Stored items from a collection:
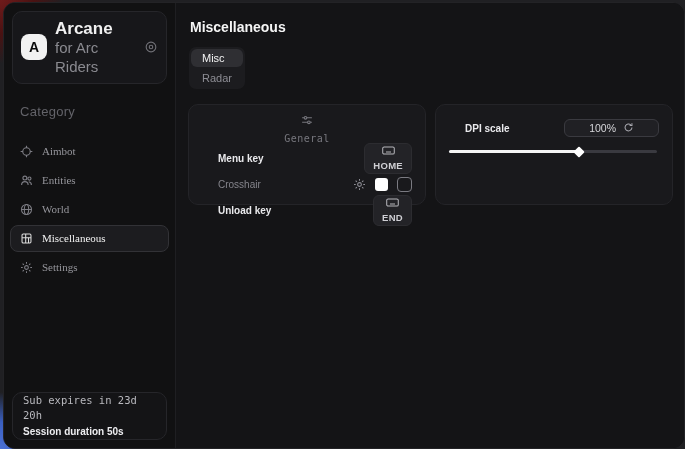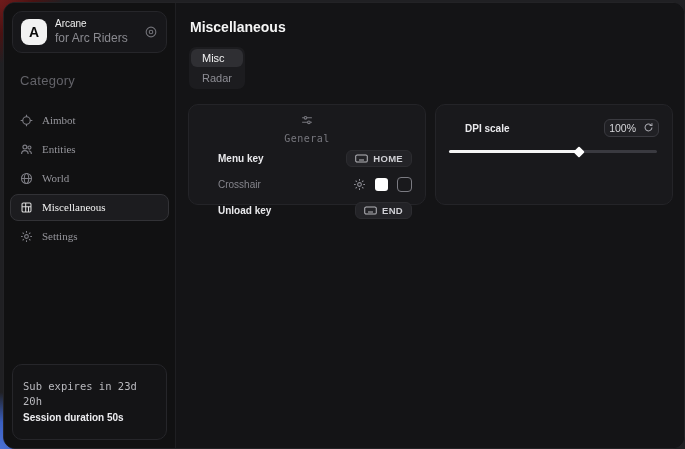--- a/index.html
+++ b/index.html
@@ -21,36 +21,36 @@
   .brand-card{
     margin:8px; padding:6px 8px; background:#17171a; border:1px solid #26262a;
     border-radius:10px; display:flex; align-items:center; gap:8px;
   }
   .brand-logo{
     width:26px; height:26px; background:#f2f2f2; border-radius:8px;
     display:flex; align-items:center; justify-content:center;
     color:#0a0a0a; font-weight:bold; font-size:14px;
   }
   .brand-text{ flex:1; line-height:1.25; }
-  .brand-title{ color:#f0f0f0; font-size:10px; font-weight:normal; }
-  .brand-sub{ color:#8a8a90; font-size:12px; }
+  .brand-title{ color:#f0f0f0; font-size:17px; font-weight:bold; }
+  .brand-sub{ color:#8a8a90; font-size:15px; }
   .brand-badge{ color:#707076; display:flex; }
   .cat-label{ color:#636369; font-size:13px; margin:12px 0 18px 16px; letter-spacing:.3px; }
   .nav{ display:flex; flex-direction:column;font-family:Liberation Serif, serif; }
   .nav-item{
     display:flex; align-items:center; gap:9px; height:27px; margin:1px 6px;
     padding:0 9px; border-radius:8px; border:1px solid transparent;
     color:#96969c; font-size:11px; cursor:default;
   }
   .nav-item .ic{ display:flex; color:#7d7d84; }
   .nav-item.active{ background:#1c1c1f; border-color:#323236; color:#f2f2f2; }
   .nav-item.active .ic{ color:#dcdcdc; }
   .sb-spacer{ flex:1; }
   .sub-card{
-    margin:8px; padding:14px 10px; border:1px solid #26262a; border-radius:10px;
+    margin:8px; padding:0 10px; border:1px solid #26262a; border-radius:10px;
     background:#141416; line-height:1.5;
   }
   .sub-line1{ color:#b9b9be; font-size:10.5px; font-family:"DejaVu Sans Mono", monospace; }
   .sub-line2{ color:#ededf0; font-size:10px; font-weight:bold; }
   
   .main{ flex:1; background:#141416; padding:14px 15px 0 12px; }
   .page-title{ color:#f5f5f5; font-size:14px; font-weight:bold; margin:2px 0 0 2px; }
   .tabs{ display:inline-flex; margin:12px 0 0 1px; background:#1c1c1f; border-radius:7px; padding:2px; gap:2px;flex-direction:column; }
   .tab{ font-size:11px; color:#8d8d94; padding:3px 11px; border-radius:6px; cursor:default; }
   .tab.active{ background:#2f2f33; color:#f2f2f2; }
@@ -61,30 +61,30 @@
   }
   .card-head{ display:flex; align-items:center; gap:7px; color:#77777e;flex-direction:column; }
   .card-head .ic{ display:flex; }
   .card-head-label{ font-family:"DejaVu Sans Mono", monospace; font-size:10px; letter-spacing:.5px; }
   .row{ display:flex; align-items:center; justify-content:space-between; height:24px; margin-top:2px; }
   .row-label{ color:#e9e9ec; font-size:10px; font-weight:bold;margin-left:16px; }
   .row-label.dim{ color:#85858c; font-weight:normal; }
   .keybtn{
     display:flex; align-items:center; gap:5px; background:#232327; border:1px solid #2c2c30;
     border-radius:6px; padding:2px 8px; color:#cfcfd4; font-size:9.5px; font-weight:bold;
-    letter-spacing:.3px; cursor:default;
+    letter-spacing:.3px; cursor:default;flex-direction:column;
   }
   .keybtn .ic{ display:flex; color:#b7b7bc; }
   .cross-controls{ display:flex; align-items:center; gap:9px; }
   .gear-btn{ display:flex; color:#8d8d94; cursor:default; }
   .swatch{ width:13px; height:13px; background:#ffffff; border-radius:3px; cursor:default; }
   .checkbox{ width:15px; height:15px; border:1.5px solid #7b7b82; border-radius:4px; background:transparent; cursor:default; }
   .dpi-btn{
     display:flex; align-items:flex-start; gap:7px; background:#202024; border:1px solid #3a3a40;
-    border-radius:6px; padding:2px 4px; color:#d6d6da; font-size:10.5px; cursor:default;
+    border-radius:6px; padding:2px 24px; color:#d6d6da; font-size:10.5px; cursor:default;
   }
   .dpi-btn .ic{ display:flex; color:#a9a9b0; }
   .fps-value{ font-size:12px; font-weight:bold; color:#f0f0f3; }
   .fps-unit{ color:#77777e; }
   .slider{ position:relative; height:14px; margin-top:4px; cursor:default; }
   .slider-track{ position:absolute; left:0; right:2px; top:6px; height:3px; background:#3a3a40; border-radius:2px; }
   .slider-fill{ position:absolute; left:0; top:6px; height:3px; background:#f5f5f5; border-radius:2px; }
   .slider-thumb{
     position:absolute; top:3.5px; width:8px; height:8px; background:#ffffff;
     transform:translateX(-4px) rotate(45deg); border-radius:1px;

Exercise goal: This task calls for an exact copy of the data above, without pictures.

Expected output:
--- a/index.html
+++ b/index.html
@@ -21,36 +21,36 @@
   .brand-card{
     margin:8px; padding:6px 8px; background:#17171a; border:1px solid #26262a;
     border-radius:10px; display:flex; align-items:center; gap:8px;
   }
   .brand-logo{
     width:26px; height:26px; background:#f2f2f2; border-radius:8px;
     display:flex; align-items:center; justify-content:center;
     color:#0a0a0a; font-weight:bold; font-size:14px;
   }
   .brand-text{ flex:1; line-height:1.25; }
-  .brand-title{ color:#f0f0f0; font-size:10px; font-weight:normal; }
-  .brand-sub{ color:#8a8a90; font-size:12px; }
+  .brand-title{ color:#f0f0f0; font-size:17px; font-weight:bold; }
+  .brand-sub{ color:#8a8a90; font-size:15px; }
   .brand-badge{ color:#707076; display:flex; }
   .cat-label{ color:#636369; font-size:13px; margin:12px 0 18px 16px; letter-spacing:.3px; }
   .nav{ display:flex; flex-direction:column;font-family:Liberation Serif, serif; }
   .nav-item{
     display:flex; align-items:center; gap:9px; height:27px; margin:1px 6px;
     padding:0 9px; border-radius:8px; border:1px solid transparent;
     color:#96969c; font-size:11px; cursor:default;
   }
   .nav-item .ic{ display:flex; color:#7d7d84; }
   .nav-item.active{ background:#1c1c1f; border-color:#323236; color:#f2f2f2; }
   .nav-item.active .ic{ color:#dcdcdc; }
   .sb-spacer{ flex:1; }
   .sub-card{
-    margin:8px; padding:14px 10px; border:1px solid #26262a; border-radius:10px;
+    margin:8px; padding:0 10px; border:1px solid #26262a; border-radius:10px;
     background:#141416; line-height:1.5;
   }
   .sub-line1{ color:#b9b9be; font-size:10.5px; font-family:"DejaVu Sans Mono", monospace; }
   .sub-line2{ color:#ededf0; font-size:10px; font-weight:bold; }
   
   .main{ flex:1; background:#141416; padding:14px 15px 0 12px; }
   .page-title{ color:#f5f5f5; font-size:14px; font-weight:bold; margin:2px 0 0 2px; }
   .tabs{ display:inline-flex; margin:12px 0 0 1px; background:#1c1c1f; border-radius:7px; padding:2px; gap:2px;flex-direction:column; }
   .tab{ font-size:11px; color:#8d8d94; padding:3px 11px; border-radius:6px; cursor:default; }
   .tab.active{ background:#2f2f33; color:#f2f2f2; }
@@ -61,30 +61,30 @@
   }
   .card-head{ display:flex; align-items:center; gap:7px; color:#77777e;flex-direction:column; }
   .card-head .ic{ display:flex; }
   .card-head-label{ font-family:"DejaVu Sans Mono", monospace; font-size:10px; letter-spacing:.5px; }
   .row{ display:flex; align-items:center; justify-content:space-between; height:24px; margin-top:2px; }
   .row-label{ color:#e9e9ec; font-size:10px; font-weight:bold;margin-left:16px; }
   .row-label.dim{ color:#85858c; font-weight:normal; }
   .keybtn{
     display:flex; align-items:center; gap:5px; background:#232327; border:1px solid #2c2c30;
     border-radius:6px; padding:2px 8px; color:#cfcfd4; font-size:9.5px; font-weight:bold;
-    letter-spacing:.3px; cursor:default;
+    letter-spacing:.3px; cursor:default;flex-direction:column;
   }
   .keybtn .ic{ display:flex; color:#b7b7bc; }
   .cross-controls{ display:flex; align-items:center; gap:9px; }
   .gear-btn{ display:flex; color:#8d8d94; cursor:default; }
   .swatch{ width:13px; height:13px; background:#ffffff; border-radius:3px; cursor:default; }
   .checkbox{ width:15px; height:15px; border:1.5px solid #7b7b82; border-radius:4px; background:transparent; cursor:default; }
   .dpi-btn{
     display:flex; align-items:flex-start; gap:7px; background:#202024; border:1px solid #3a3a40;
-    border-radius:6px; padding:2px 4px; color:#d6d6da; font-size:10.5px; cursor:default;
+    border-radius:6px; padding:2px 24px; color:#d6d6da; font-size:10.5px; cursor:default;
   }
   .dpi-btn .ic{ display:flex; color:#a9a9b0; }
   .fps-value{ font-size:12px; font-weight:bold; color:#f0f0f3; }
   .fps-unit{ color:#77777e; }
   .slider{ position:relative; height:14px; margin-top:4px; cursor:default; }
   .slider-track{ position:absolute; left:0; right:2px; top:6px; height:3px; background:#3a3a40; border-radius:2px; }
   .slider-fill{ position:absolute; left:0; top:6px; height:3px; background:#f5f5f5; border-radius:2px; }
   .slider-thumb{
     position:absolute; top:3.5px; width:8px; height:8px; background:#ffffff;
     transform:translateX(-4px) rotate(45deg); border-radius:1px;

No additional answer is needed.